Okay, so we’re back in NYC on Wednesday against either the Padres or the Cardinals. I honestly don’t want to face Mark McGwire, so I hope the Padres win. But we have so many off days, I don’t have to think about baseball responsibilities for a while. In case you need to be reminded, I’m the hottest manager in all of baseball, and this team is going all the way. Let’s go Mets!
3 Comments:
At 7:55 PM, Anonymous said…
yes willie. i dont wanna face mark mcgwire either... but what can we do. the Cardinals have beaten dave winfield and the padres.
-sigh- no worries. i believe in you.
At 3:32 PM, Anonymous said…
Willie,
I thought a true american like yourself would enjoy this story
The Media Missed this one!!!!
Please read this, then send it to everybody you know.
They'll thank you as they forward this to others as well.
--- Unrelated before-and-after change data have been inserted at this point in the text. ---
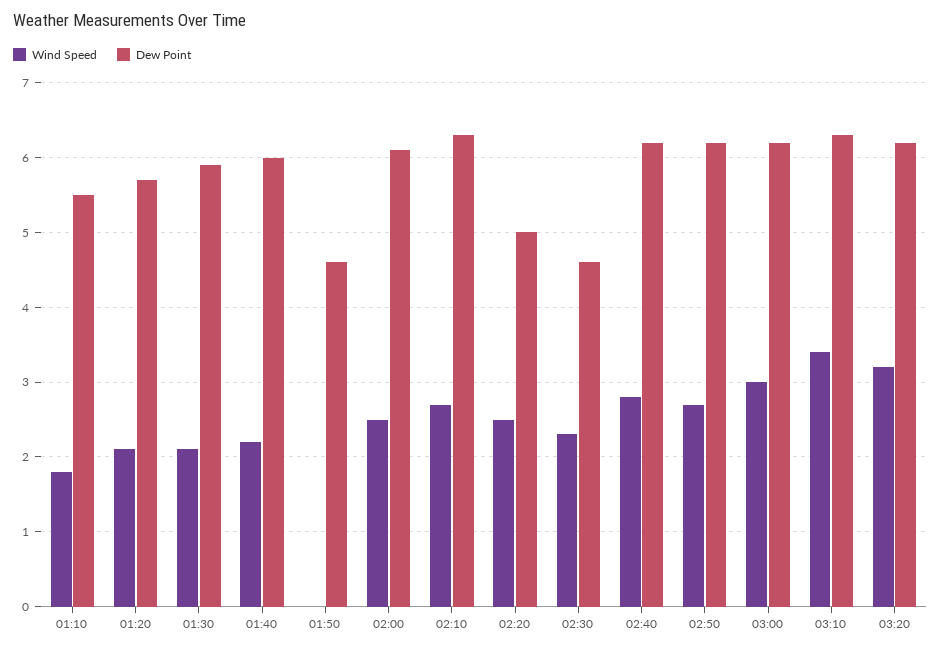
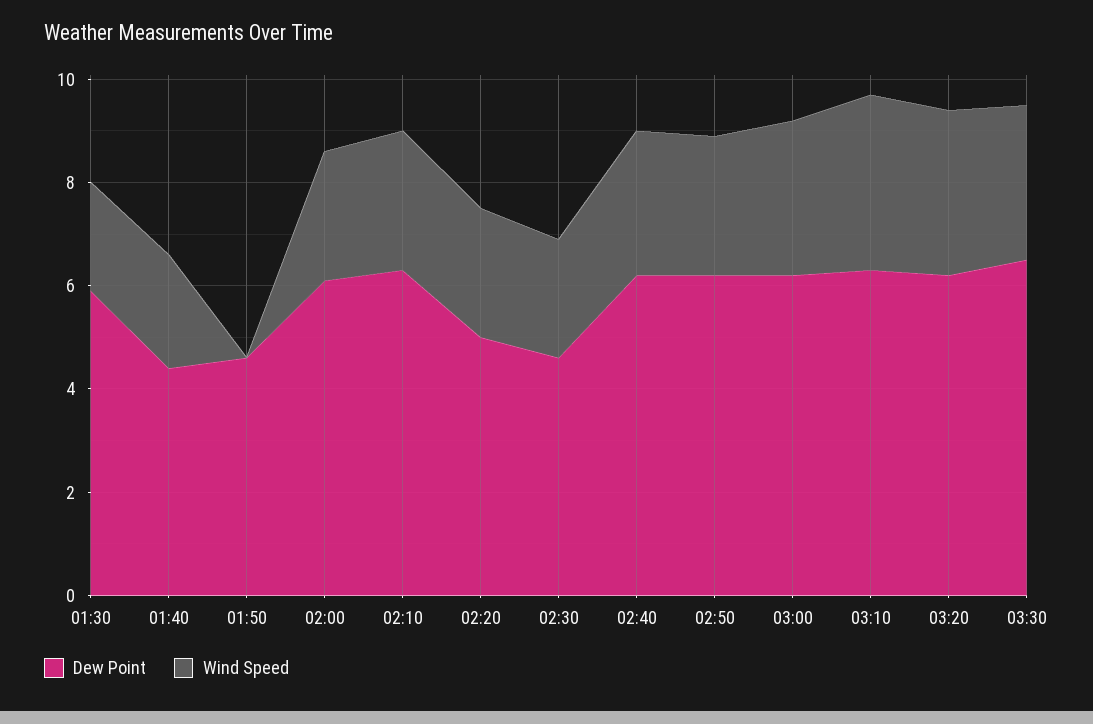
Wind Speed, 01:10: 1.8 -> none
Dew Point, 01:10: 5.5 -> none
Wind Speed, 01:20: 2.1 -> none
Dew Point, 01:20: 5.7 -> none
Dew Point, 01:40: 6 -> 4.5
Dew Point, 03:30: none -> 6.5
Wind Speed, 03:30: none -> 3

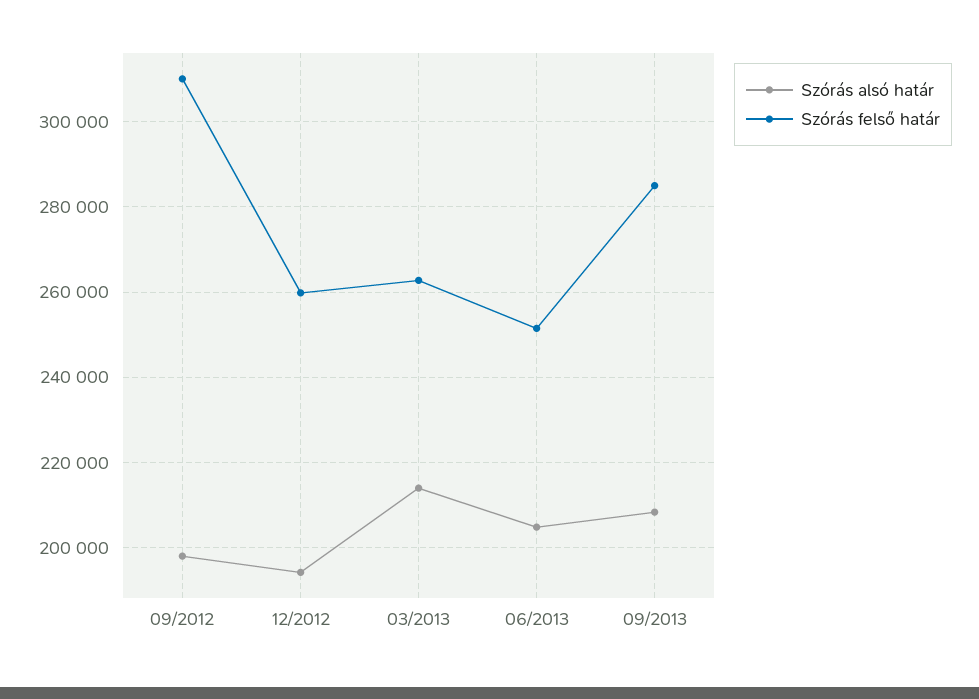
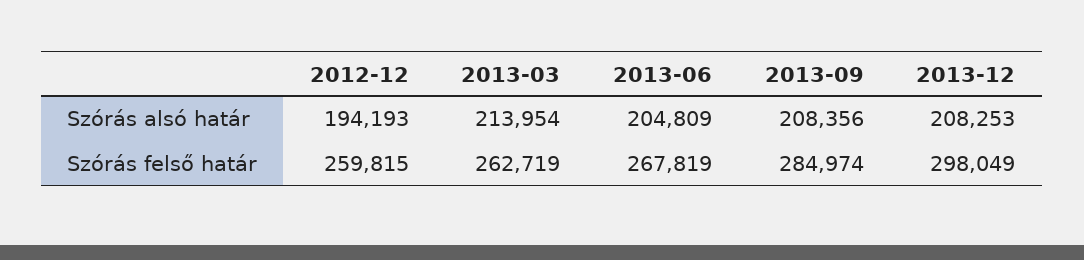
Szórás alsó határ, 09/2012: 198000 -> none
Szórás felső határ, 09/2012: 310000 -> none
Szórás felső határ, 06/2013: 252000 -> 267819
Szórás alsó határ, 2013-12: none -> 208253
Szórás felső határ, 2013-12: none -> 298049

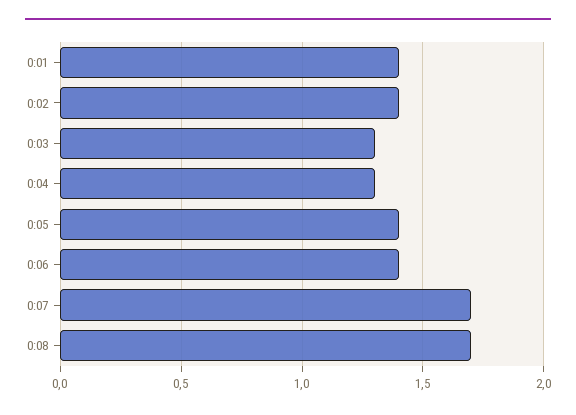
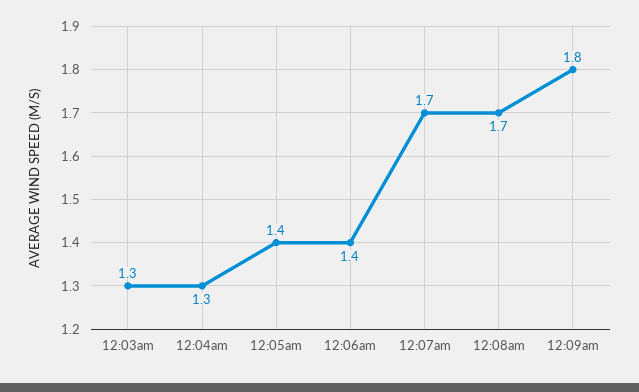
0:01: 1.4 -> none
0:02: 1.4 -> none
12:09am: none -> 1.8

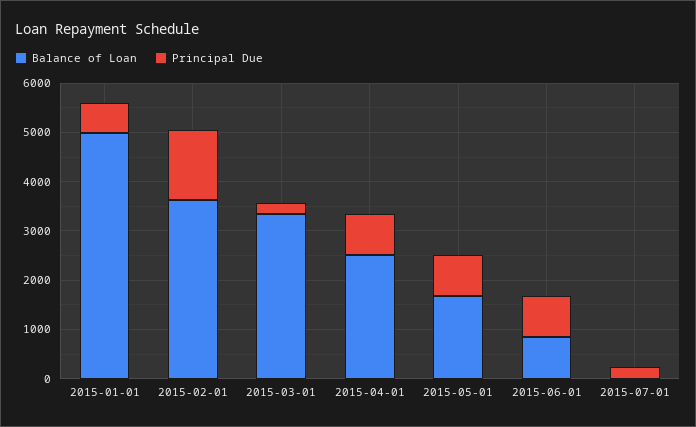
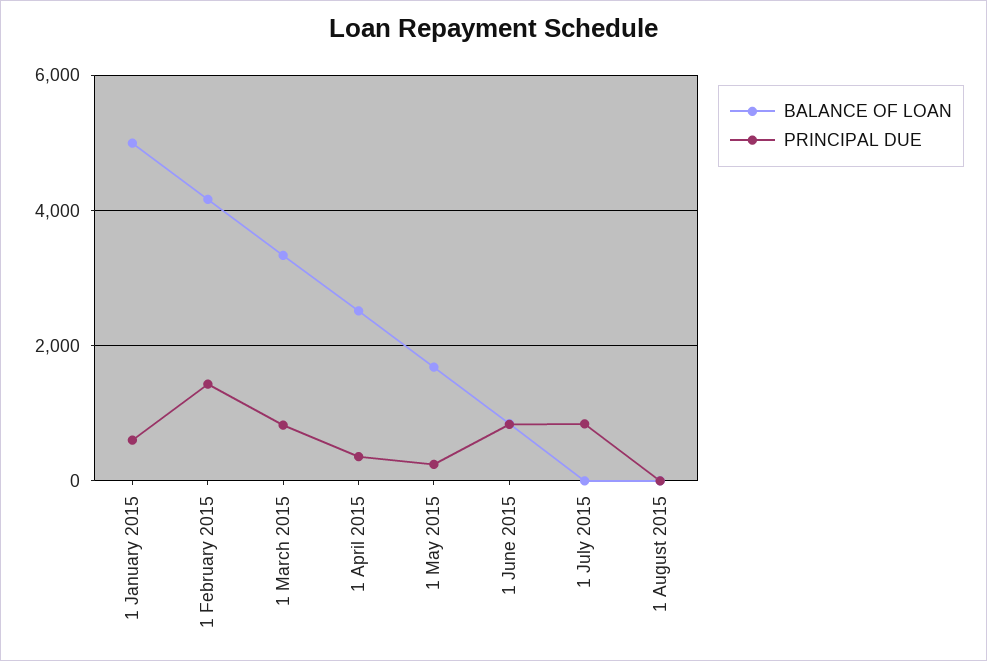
Balance of Loan, 2015-02-01: 3600 -> 4200
Principal Due, 2015-03-01: 200 -> 800
Principal Due, 2015-04-01: 800 -> 400
Principal Due, 2015-05-01: 800 -> 200
Principal Due, 2015-07-01: 200 -> 800
Balance of Loan, 1 August 2015: none -> 0
Principal Due, 1 August 2015: none -> 0

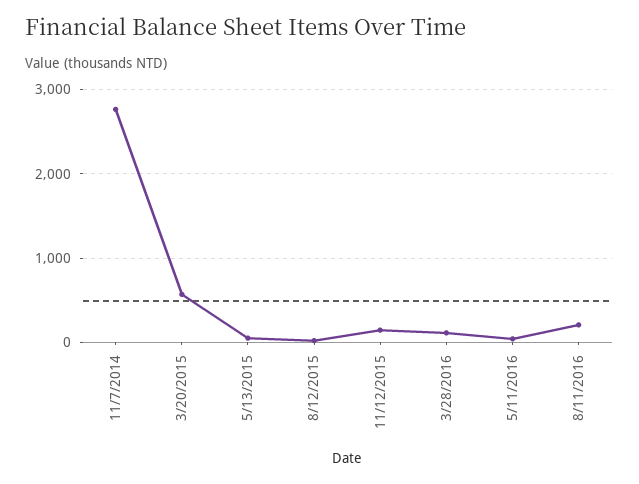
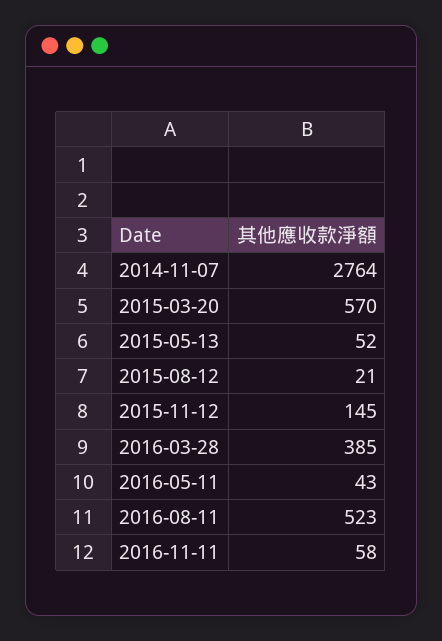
3/28/2016: 100 -> 385
8/11/2016: 200 -> 523
2016-11-11: none -> 58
Subject: Denzel Washington, and
Brooks Army Medical Center
Don't know whether you heard about this
but Denzel Washington and his family visited
the troops at Brook Army Medical Center, in
San Antonio,Texas (BAMC) the other day. This
is where soldiers who have been evacuated from
Germany come to be hospitalized in the United
States, especially burn victims. There are some
buildings there called Fisher Houses. The Fisher
House is a Hotel where soldiers' families can stay,
for little or no charge, while their soldier is staying
in the Hospital. BAMC has quite a few of these houses
on base, but as you can imagine, they are almost filled
most of the time.
While Denzel Washington was visiting BAMC, they gave
him a tour of one of the Fisher Houses. He asked how
much one of them would cost to build. He took his check
book out and wrote a check for the full amount right there
on the spot. The soldiers overseas were amazed to hear
this story and want to get the word out to the American
public, because it warmed their hearts to hear it.
The question I have is why does:
Alec Baldwin,
Madonna,
Sean Penn
and
other Hollywood types
make front page news with their anti-everything
America trash and Denzel Washington's Patriotism
doesn't even make page 3 in the Metro section of
any newspaper except the Local newspaper in San
Antonio.
A true American and friend to all in uniform!
This needs as wide a distribution
as we can create.
GOD BLESS YOU DENZEL
FOR YOUR PATRIOTISM
At 3:21 PM, Anonymous said…
this anonymous guy is as a big an idiot as i have ever encountered on the internet. spamming blogs in the name of patriotism.